A Army Apache helicopter just successfully targeted and hit an unmanned target with a laser gun, according to a press release from Raytheon. It was the “first time that a fully integrated laser system successfully engaged and fired on a target from a rotary-wing aircraft over a wide variety of flight regimes, altitudes and air speeds,” Raytheon said. The Apache hit the target from about 0.9 miles away. Raytheon combined a version of the Multi-Spectral Targeting System, which is an electro-optical infrared sensor, with the laser during the test, the company said.
Laser weapons are unique in that humans can’t hear or see them, according to the Pentagon. They’re also extremely accurate since they fire along a straight line, instead of an arc, which bullets and artillery shells fire along.
They may prove to be a cheaper alternative to the Apache’s 30mm machine gun and hellfire missiles, which cost about $115,000 each. As Matthew Ketner, branch chief of the High Energy Laser Controls and Integration Directorate in Virginia, told the Army News Service: “Lasers don’t run out of bullets.”

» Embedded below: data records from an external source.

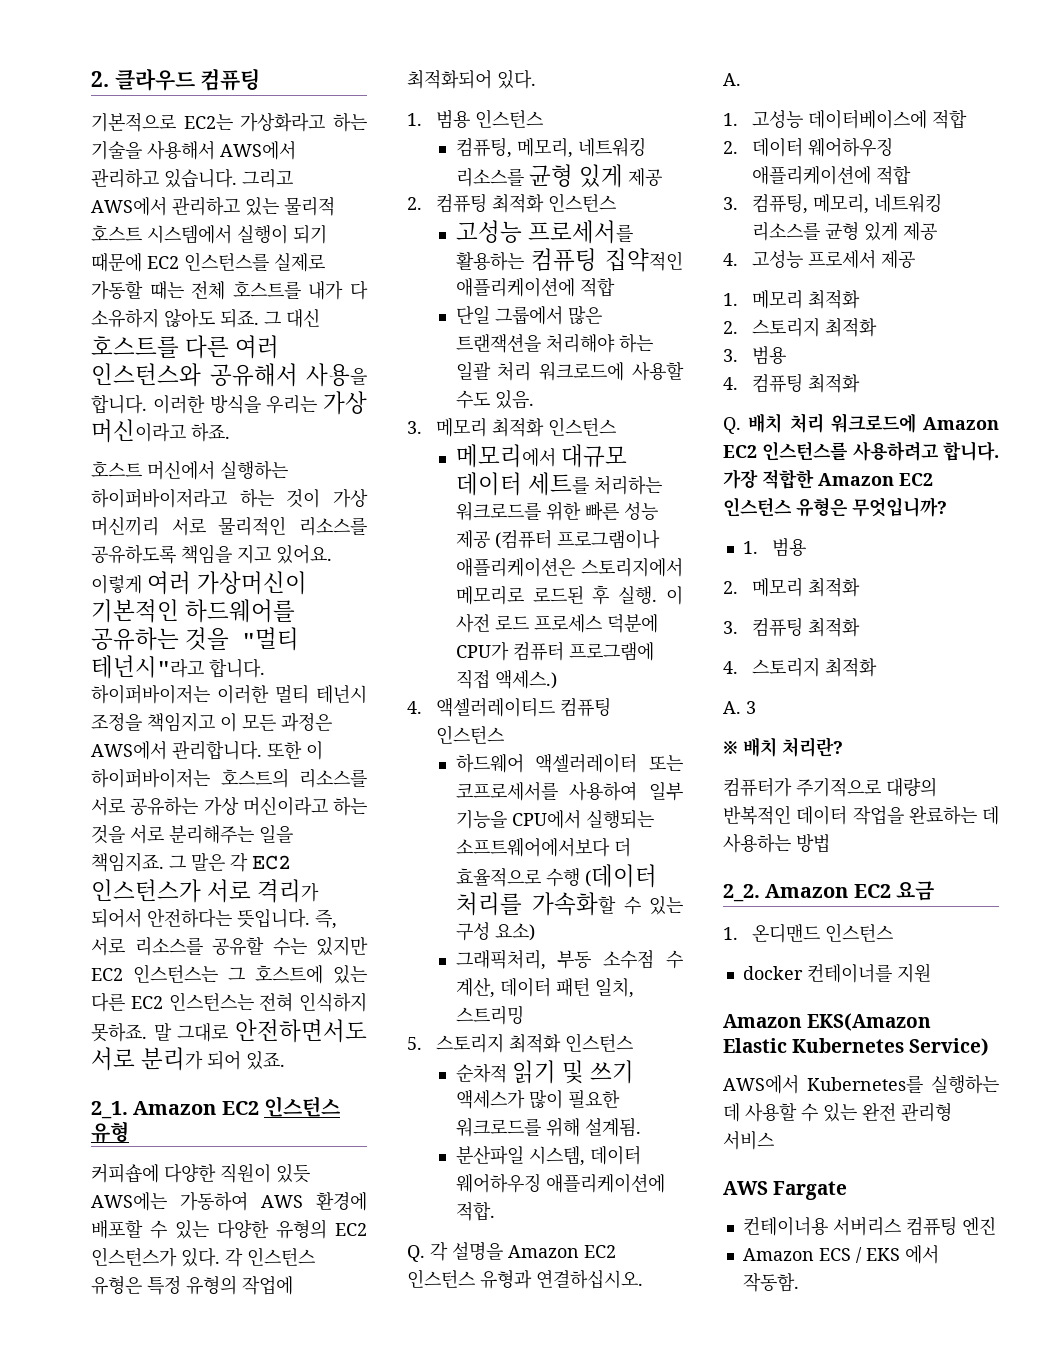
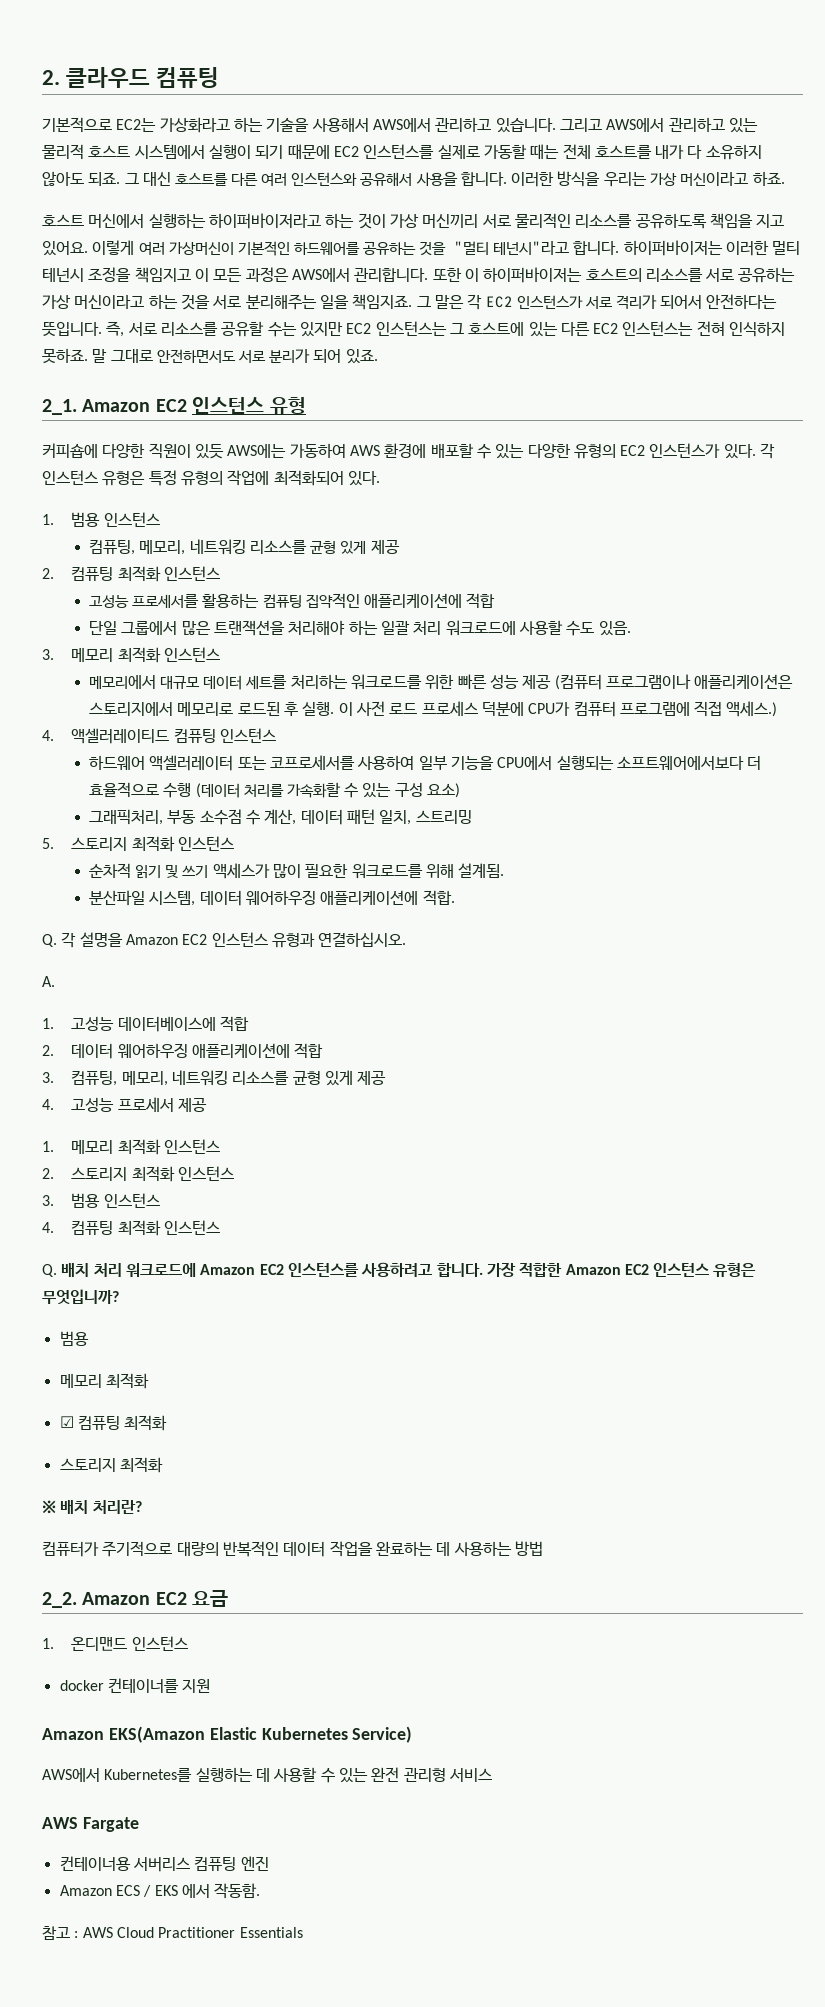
- 1. 메모리 최적화
+ 1. 메모리 최적화 인스턴스
- 2. 스토리지 최적화
+ 2. 스토리지 최적화 인스턴스
- 3. 범용
+ 3. 범용 인스턴스
- 4. 컴퓨팅 최적화
+ 4. 컴퓨팅 최적화 인스턴스
  가장 적합한 Amazon EC2 인스턴스 유형은 무엇입니까?
- 1. 범용
- 2. 메모리 최적화
- 3. 컴퓨팅 최적화
- 4. 스토리지 최적화
- A. 3
+ 범용
+ 메모리 최적화
+ ☑ 컴퓨팅 최적화
+ 스토리지 최적화
+ 참고 : AWS Cloud Practitioner Essentials

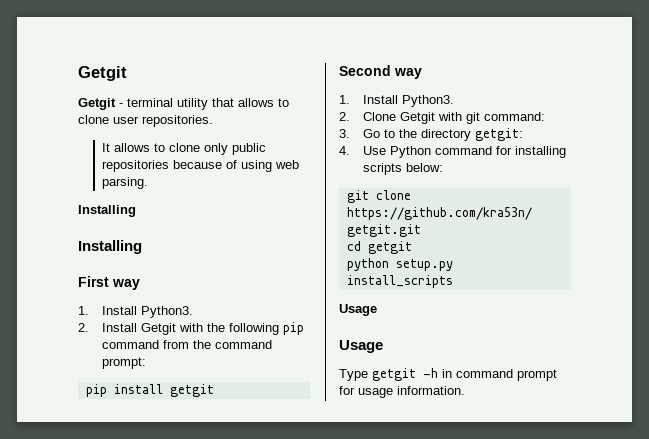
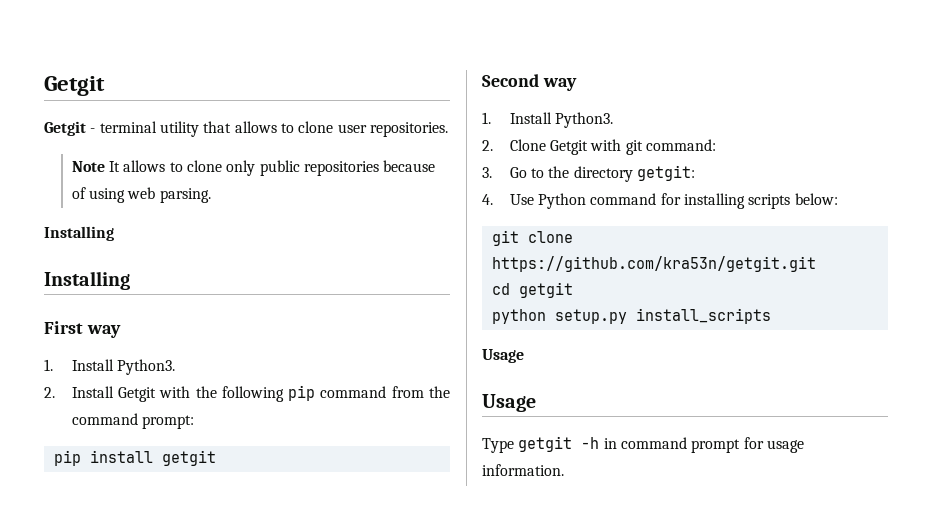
- It allows to clone only public repositories because of using web parsing.
+ Note It allows to clone only public repositories because of using web parsing.

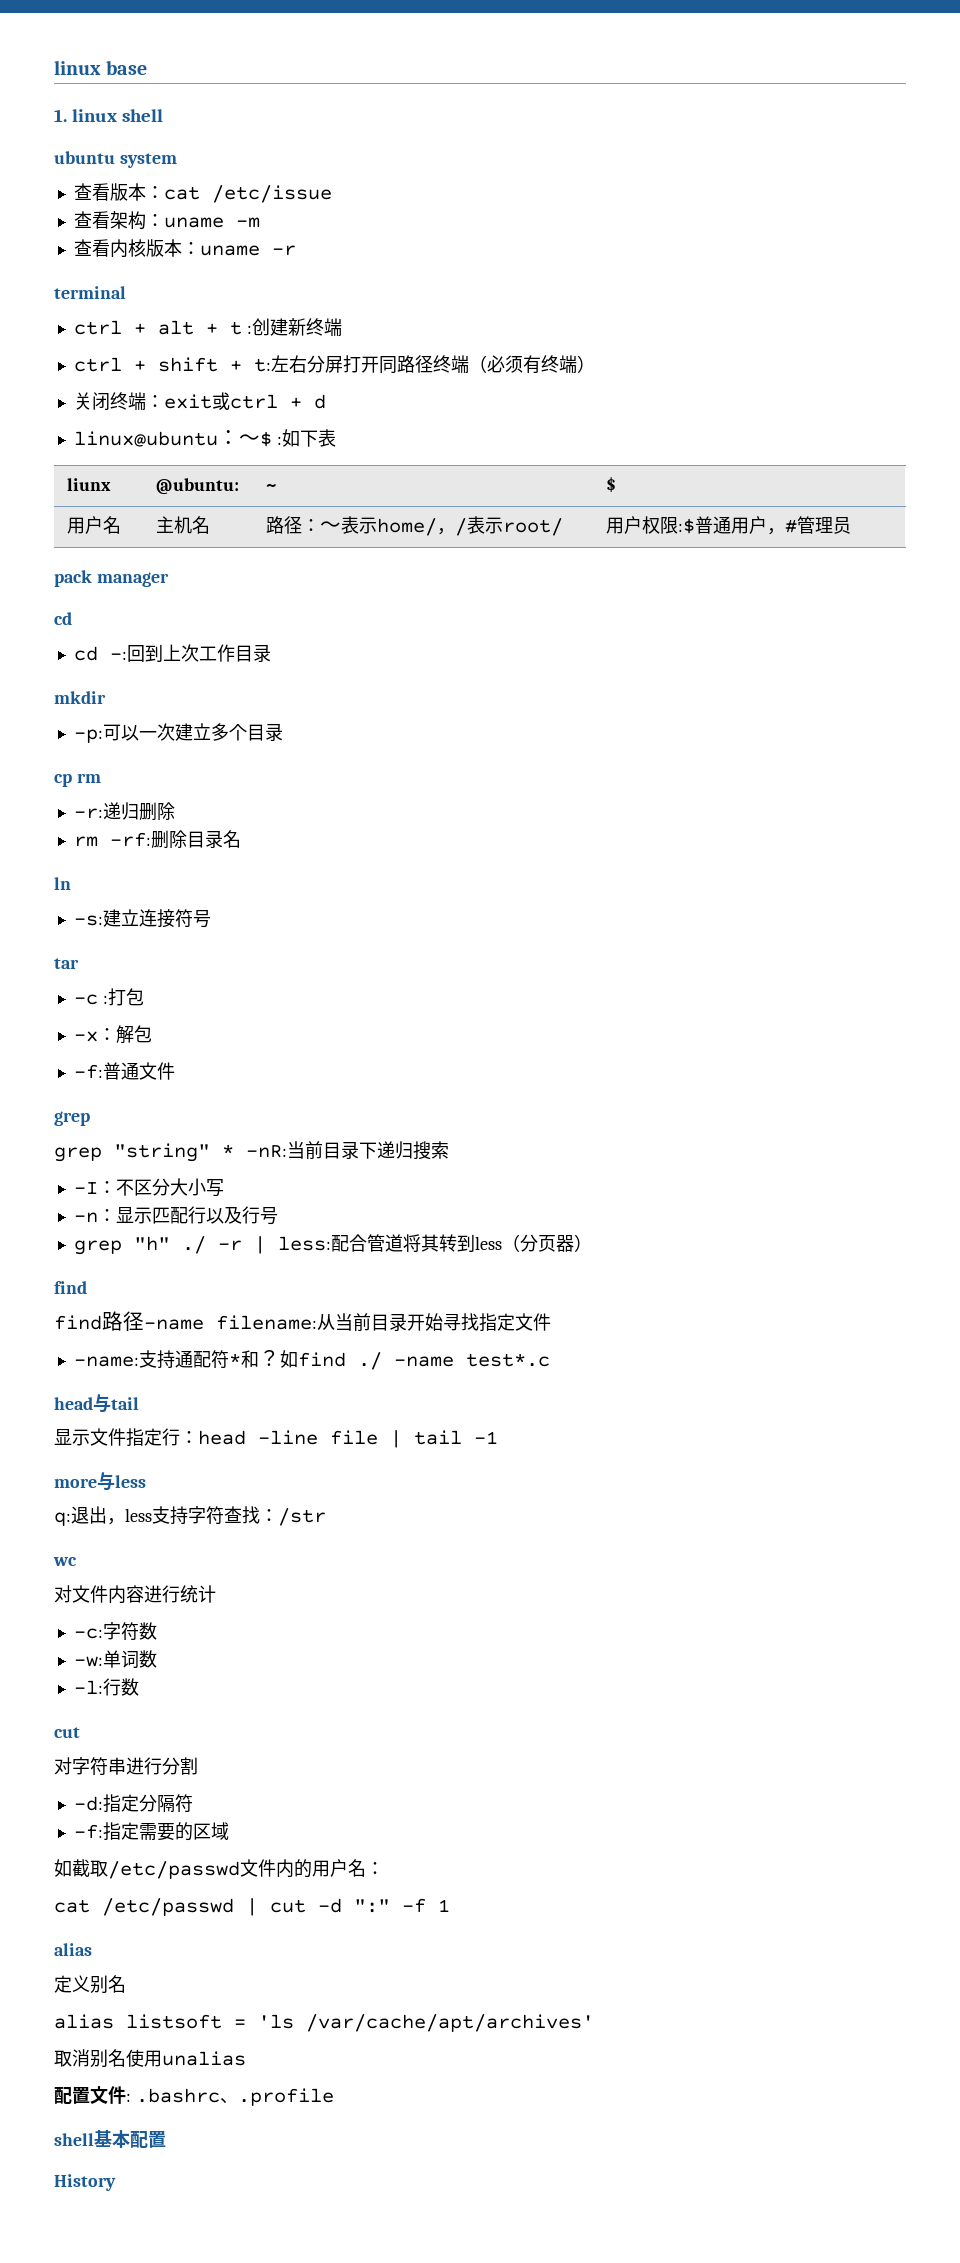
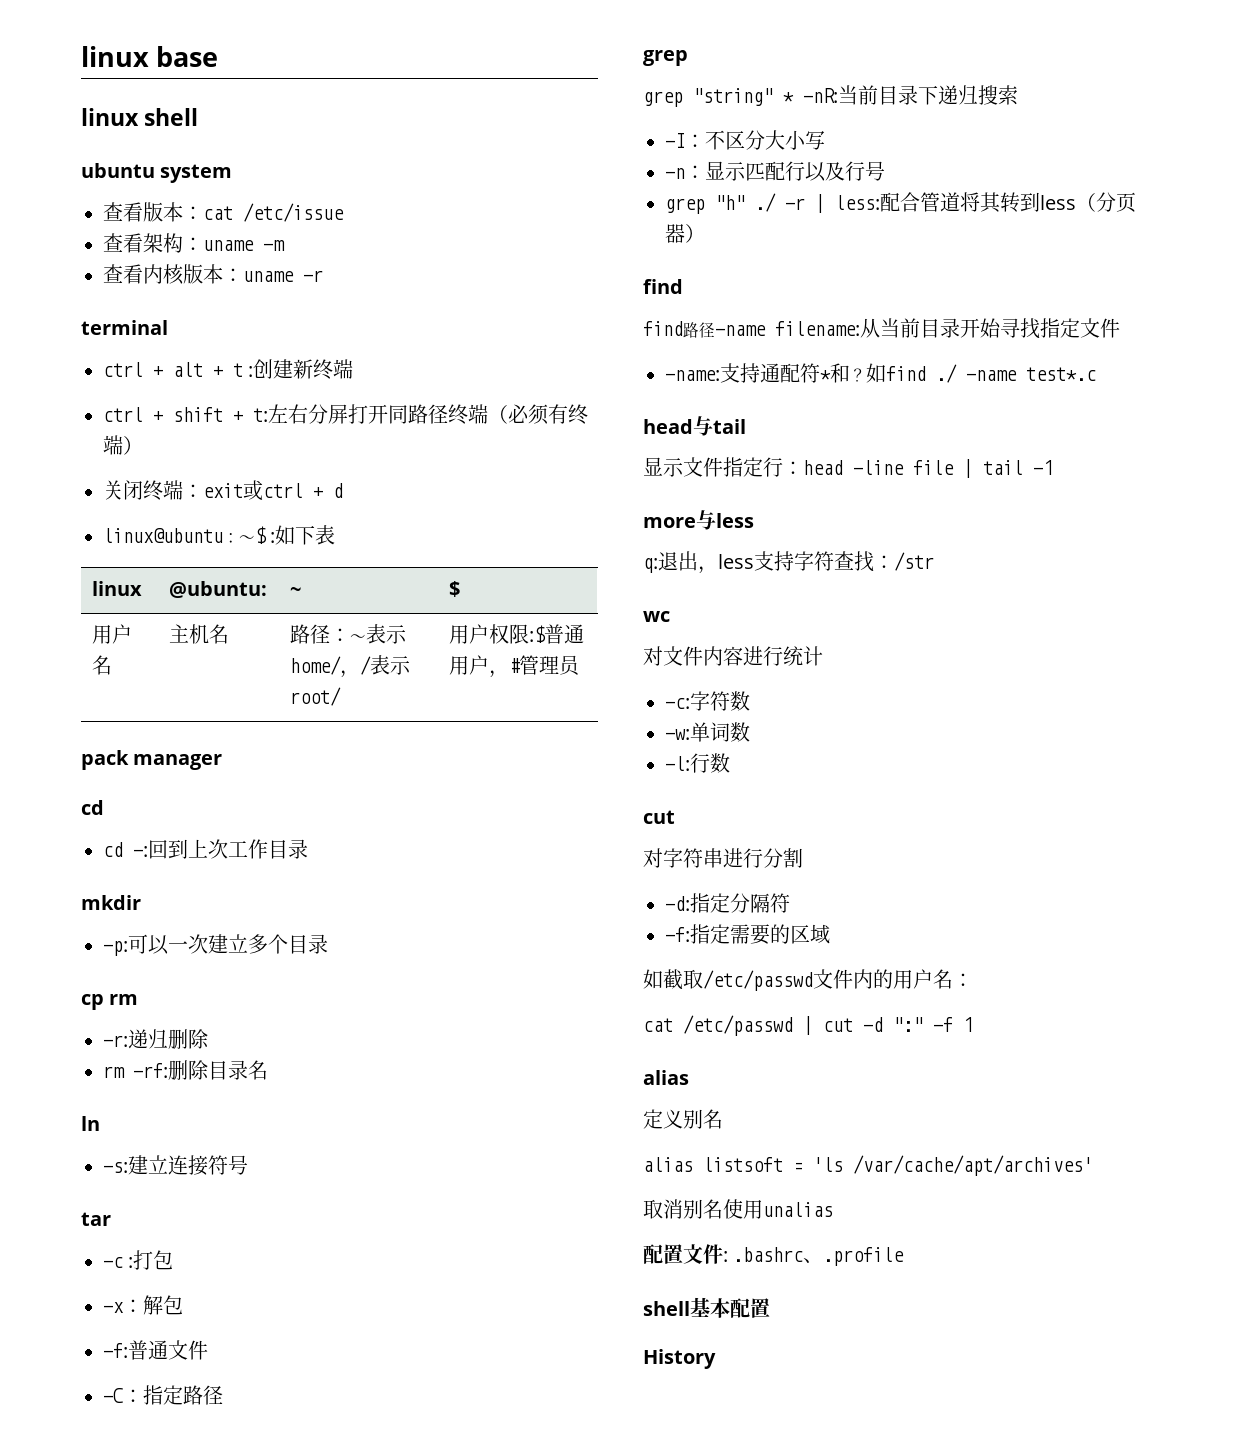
- 1. linux shell
+ linux shell
- liunx | @ubuntu: | ~ | $
+ linux | @ubuntu: | ~ | $
+ -C：指定路径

There are still obstacles to overcome, according to Ketner. Laser weapons use a lot of energy and, at least for now, have a hard time breaking through dust, smoke, and haze. Still, the military has increasingly looked to laser weapons. There has been an operational 30-kilowatt laser mounted on the USS Ponce since 2014.
More recently, the Air Force announced it had plans to test a laser weapon on an AC-130J gunship, and that they were working on arming B-52 bombers with defensive lasers. Last month, the Army also announced that it successfully shot down a drone with a laser.